Manos a la obra
Por: Administrador
Enseñanza del Segundo Día
Maestro: Obispo Livio Carrión
Esa frase tiene un peso simbólico impresionante: “Manos a la Obra”. Evoca fuerza, nobleza y la calma tensa antes de la batalla. Históricamente, el caballo no era solo un medio de transporte; era una extensión del guerrero. Prepararlo para la guerra implicaba cuidado, entrenamiento y disciplina: asegurar que sus cascos resistieran terrenos difíciles, colocar protecciones de cuero o metal y entrenarlo para que no huyera ante el ruido del acero y los gritos. Esta preparación integral es un espejo de nuestra vida espiritual: debemos estar listos, disciplinados y enfocados para enfrentar los desafíos que Dios pone delante de nosotros.

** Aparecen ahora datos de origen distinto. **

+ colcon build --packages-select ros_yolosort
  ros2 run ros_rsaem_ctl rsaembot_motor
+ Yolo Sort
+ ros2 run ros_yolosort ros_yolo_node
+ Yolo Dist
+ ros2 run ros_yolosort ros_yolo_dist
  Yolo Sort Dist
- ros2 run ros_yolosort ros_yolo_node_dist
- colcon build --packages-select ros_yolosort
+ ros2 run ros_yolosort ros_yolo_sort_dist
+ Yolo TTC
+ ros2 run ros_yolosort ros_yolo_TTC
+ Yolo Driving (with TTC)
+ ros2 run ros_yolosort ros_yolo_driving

Proverbios 21:31 nos recuerda que "el caballo se alista para el día de la batalla; mas Jehová es el que da la victoria." A travès de este versículo vemos que, aunque debemos prepararnos con esfuerzo y diligencia, el resultado final depende de Dios. Prepararse no es opcional, pero la victoria es su obra. Al decir “alistar el caballo para la batalla”, podemos entender que la disciplina, el enfoque y la determinación son esenciales. La fe sin acción es una fe incompleta; debemos pasar del corazón a la obra, de la oración a la acción, y de la intención al cumplimiento del propósito de Dios para nuestras vidas.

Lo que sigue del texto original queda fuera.